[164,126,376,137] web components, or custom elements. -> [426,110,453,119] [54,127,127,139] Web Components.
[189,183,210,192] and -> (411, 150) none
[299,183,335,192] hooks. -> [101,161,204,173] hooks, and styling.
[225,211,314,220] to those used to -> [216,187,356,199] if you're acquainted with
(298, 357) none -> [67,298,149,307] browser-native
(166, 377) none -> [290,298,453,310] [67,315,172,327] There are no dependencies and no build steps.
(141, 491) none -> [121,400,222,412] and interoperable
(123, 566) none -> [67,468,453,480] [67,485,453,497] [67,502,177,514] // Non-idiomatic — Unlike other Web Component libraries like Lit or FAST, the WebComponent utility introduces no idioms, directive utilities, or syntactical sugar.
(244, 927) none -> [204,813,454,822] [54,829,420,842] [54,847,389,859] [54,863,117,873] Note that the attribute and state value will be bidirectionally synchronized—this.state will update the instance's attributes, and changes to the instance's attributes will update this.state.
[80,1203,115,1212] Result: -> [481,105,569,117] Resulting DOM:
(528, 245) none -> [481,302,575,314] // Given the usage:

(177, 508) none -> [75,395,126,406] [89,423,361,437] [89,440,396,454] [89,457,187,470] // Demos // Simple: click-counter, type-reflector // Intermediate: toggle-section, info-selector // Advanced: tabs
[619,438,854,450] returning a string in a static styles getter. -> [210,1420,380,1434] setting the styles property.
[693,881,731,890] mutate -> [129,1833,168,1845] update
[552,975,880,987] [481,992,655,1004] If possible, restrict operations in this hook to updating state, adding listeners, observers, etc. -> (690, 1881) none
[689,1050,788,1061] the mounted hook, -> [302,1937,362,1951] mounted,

* * * * *

Task directions. Retype word for word the line above with "[80,1203,115,1212] Result: ->" and all lines after it, nothing else.

Exercise solution.
[80,1203,115,1212] Result: -> [481,105,569,117] Resulting DOM:
(528, 245) none -> [481,302,575,314] // Given the usage:

(177, 508) none -> [75,395,126,406] [89,423,361,437] [89,440,396,454] [89,457,187,470] // Demos // Simple: click-counter, type-reflector // Intermediate: toggle-section, info-selector // Advanced: tabs
[619,438,854,450] returning a string in a static styles getter. -> [210,1420,380,1434] setting the styles property.
[693,881,731,890] mutate -> [129,1833,168,1845] update
[552,975,880,987] [481,992,655,1004] If possible, restrict operations in this hook to updating state, adding listeners, observers, etc. -> (690, 1881) none
[689,1050,788,1061] the mounted hook, -> [302,1937,362,1951] mounted,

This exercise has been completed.